Allergen Sensitization in Patients with Skin Diseases in Shanghai, China

Introduction

Over recent decades, the incidence of allergic diseases has been increasing worldwide, and allergic diseases have become a considerable public-health problem.1–3 This increase is closely related to changes in the environmental climate, lifestyle, and health awareness. The prognosis and reduced recurrence of most allergic diseases are closely related to the identification of allergens. Detection of serum-specific immunoglobulin E (slgE) is convenient and fast, and it has been used widely in clinical practice to identify different sensitization profiles.4 The distribution of allergens varies by region, environment, weather, and pollution. In addition, sensitization to different allergen species varies in different populations according to age and sex.5–9 These observations suggest that understanding local epidemiological evidence-based data on allergens will be beneficial for preventing and managing allergic diseases.

Several studies have focused on the prevalence of allergen sensitization in different regions of China.6,10–13 However, few local epidemiological studies investigating different age groups (children, adolescent and adult, elderly) with skin diseases have been carried out in Shanghai (a large city on the southeastern coast of China).

Here, we investigated the prevalence of allergen sensitization in patients with three common skin diseases in Shanghai to provide evidence-based support for the prevention and management of skin diseases.

Materials and Methods Study Population

Data were obtained from 714 patients who visited Shanghai Skin Disease Hospital between January 2020 and February 2022. Patients diagnosed with atopic dermatitis (AD), non-atopic eczema (NAE), and urticaria were included.

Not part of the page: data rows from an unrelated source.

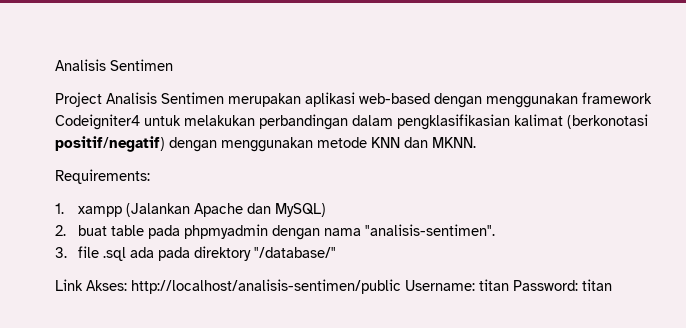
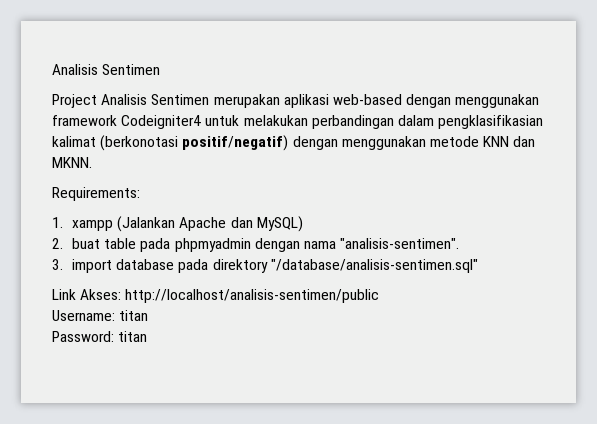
- 3. file .sql ada pada direktory "/database/"
+ 3. import database pada direktory "/database/analisis-sentimen.sql"
- Link Akses: http://localhost/analisis-sentimen/public Username: titan Password: titan
+ Link Akses: http://localhost/analisis-sentimen/public
+ Username: titan
+ Password: titan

Dermatologists diagnosed AD based on the Williams’ criteria.14 Traditionally, in China, eczema and AD are considered to be different diseases.15,16 Usually, eczema refers to a milder phenotype or phenotype with atypical morphology and distribution of lesions.16 However, many dermatologists in China do not realize that clinically diagnosed “eczema” corresponds to a milder phenotype or phenotype with atypical morphology and distribution of AD lesions.16 Here, we defined patients diagnosed with eczema as having NAE to distinguish eczema from AD.16,17 ‘Urticaria’ was defined as the occurrence of wheals and/or angioedema.18 Patients diagnosed with other types of skin disease or with missing test results were excluded from this study.

Detection Methods

Eight aeroallergen species and eight species of food allergen were tested in patients. According to the type of disease and economic situation of patients, initially dermatologists selected the more suitable allergen species. Therefore, not all patients were tested with all 16 allergen species. Aeroallergen species were Dermatophagoides farinae, Dermatophagoides pteronyssinus, Blattella germanica, dog dander, cat dander, mixed molds (Penicillium chrysogenum, Cladosporium herbarum, Aspergillus fumigatus, Candida albicans, Alternaria species, Helminthosporium species), mixed grasses (ragweed, mugwort, French chrysanthemum, dandelion, autumn unicorn grass), and mixed trees (Alnus incana, Corylus avellane, Fagales, Ulmus americana, Salix caprea, Populus deltoides). Food-allergen species were shrimp, crab, egg white, milk, soybean, peanut, wheat, and mixed food (egg white, milk, peanut, wheat, cod, soybean).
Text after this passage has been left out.